The New York Tribune acknowledged this strange pride in being diagnosed in 1905. “New Yorkers themselves not only admit it, but too generally take pride in the swiftness of the currents of life here,” it reported. In that telling, people who live in the city would rather be a part of the chaos, thrive for a moment, and die out than not to have been a part of it at all.

 

At the time the medical field was evolving and generally unregulated, leaving drug companies free to capitalize—in true American form—on Newyorkitis and Americanitis by creating and selling potions and treatments to help assuage symptoms resulting from these strange modern diseases. Rexall’s Americanitis Elixir, packaged in rectangular bottles made of golden brown glass, with long necks capped with a cork, promised to “strengthen and tone…the nerves to meet this unnatural demand upon them.”

Some cures were based on gender: men were sent into the wild and away from the city to refresh, while women were generally prescribed rest and locked in their bedrooms with little to no responsibility for weeks.

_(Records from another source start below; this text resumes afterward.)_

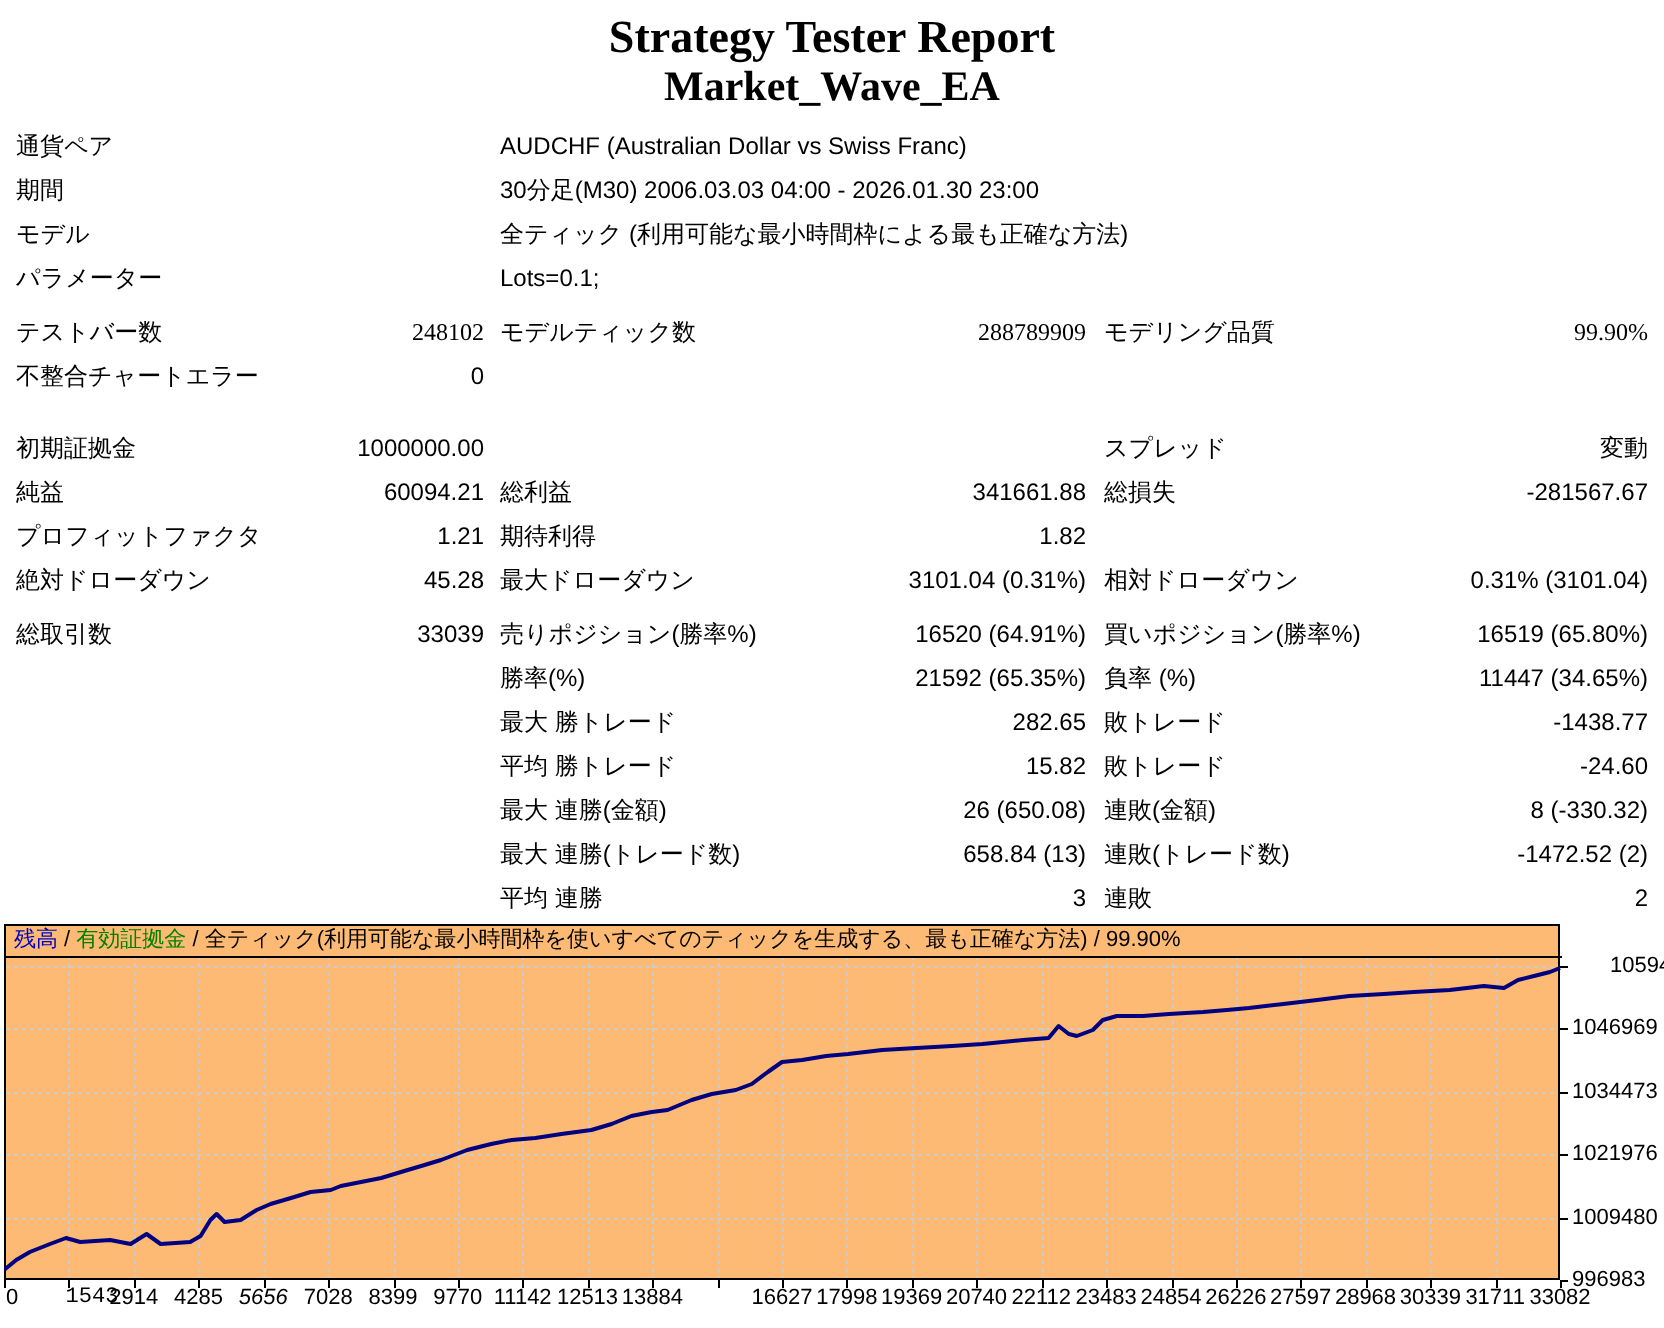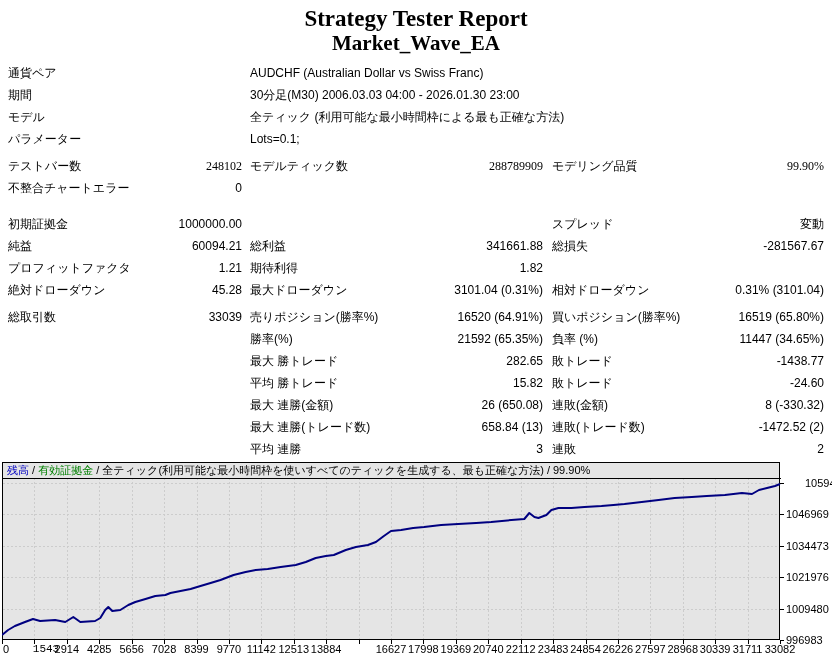--- a/index.html
+++ b/index.html
@@ -14,21 +14,21 @@
   .cell{position:absolute;top:0;height:22px;line-height:22px;font-size:12px;white-space:nowrap;}
   .c1{left:8px;}
   .c2{left:150px;width:92px;text-align:right;}
   .c3{left:250px;}
   .c4{left:400px;width:143px;text-align:right;}
   .c5{left:552px;}
   .c6{left:702px;width:122px;text-align:right;}
   .wide{left:250px;}
   #chart{position:absolute;left:0;top:462px;width:832px;height:202px;}
   #plot{position:absolute;left:2px;top:0;width:778px;height:178px;
-        border:1px solid #000;box-sizing:border-box;background:#e5e5e5;}
+        border:1px solid #000;box-sizing:border-box;background:#fdba74;}
   #chart-caption{position:absolute;left:0;top:0;width:774px;height:15px;
         border-bottom:1px solid #000;font-size:11px;line-height:14px;
         padding-left:4px;white-space:nowrap;overflow:hidden;z-index:3;}
   #chart-svg{position:absolute;left:2px;top:0;z-index:2;}
   .ylab{position:absolute;font-size:11px;line-height:12px;white-space:nowrap;}
   .xlab{position:absolute;top:181px;font-size:11px;line-height:12px;white-space:nowrap;}
 </style>
 </head>
 <body>
 
@@ -209,21 +209,21 @@
         <span class="ylab" style="left: 786px; top: 78px;">1034473</span>
         <span class="ylab" style="left: 786px; top: 109px;">1021976</span>
         <span class="ylab" style="left: 786px; top: 141px;">1009480</span>
         <span class="ylab" style="left: 786px; top: 172px;">996983</span>
       </div>
     <div id="x-labels">
         <span class="xlab" style="left: 3px;">0</span>
         <span class="xlab" style="left: 46px; transform: translateX(-50%); font-family: Liberation Mono, monospace;">1543</span>
         <span class="xlab" style="left: 66.8333px; transform: translateX(-50%);">2914</span>
         <span class="xlab" style="left: 99.25px; transform: translateX(-50%);">4285</span>
-        <span class="xlab" style="left: 131.667px; transform: translateX(-50%);">5656</span>
+        <span class="xlab" style="left: 131.667px; transform: translateX(-50%); font-style: italic;">5656</span>
         <span class="xlab" style="left: 164.083px; transform: translateX(-50%);">7028</span>
         <span class="xlab" style="left: 196.5px; transform: translateX(-50%);">8399</span>
         <span class="xlab" style="left: 228.917px; transform: translateX(-50%);">9770</span>
         <span class="xlab" style="left: 261.333px; transform: translateX(-50%);">11142</span>
         <span class="xlab" style="left: 293.75px; transform: translateX(-50%);">12513</span>
         <span class="xlab" style="left: 326.167px; transform: translateX(-50%);">13884</span>
         <span class="xlab" style="left: 358.583px; transform: translateX(-50%); margin-top: 33px;">15255</span>
         <span class="xlab" style="left: 391px; transform: translateX(-50%);">16627</span>
         <span class="xlab" style="left: 423.417px; transform: translateX(-50%);">17998</span>
         <span class="xlab" style="left: 455.833px; transform: translateX(-50%);">19369</span>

Herald Square, 34th and Broadway, Manhattan, 1936. Photograph by Berenice Abbott. The New York Public Library, The Miriam and Ira D. Wallach Division of Art, Prints and Photographs.

It would seem like the most obvious cure for a disease of place would be to leave it. But, according to Girdner, it wasn’t that simple. Instead, he wrote, “The treatment of Newyorkitis may be summed up in one word: culture.” He encouraged those reading the book to shake themselves of their current state by going to church or participating in community acts.

In one of Girdner’s case studies, a man—“aged forty-six, married, born in New York City”—had begun to develop symptoms in college due to his fraternity lifestyle. After graduating, he became a full-force Newyorkitic. He went to clubs, drank, gambled, spent weekends in the country “wearing a red coat and other ridiculous clothes.” One day, pretending to be a prince, he put on armor used to decorate his country house and fell down the stairs. The helmet dented his head, and the fall jolted him from his delusions of grandeur, curing him almost instantly of the disease.

It’s as if Girdner were telling readers that it was not about taking medicine, seeing fancy surgeons, escaping to the country, or subscribing to bed rest, but rather a matter of having an awareness of self. A cure for the disease was within people’s grasp if only they could be knocked out of their small ways of thinking and back into the present moment. If only they could let go of the fast-paced life and stop struggling to “have something” and instead put their energy into trying to “be something.”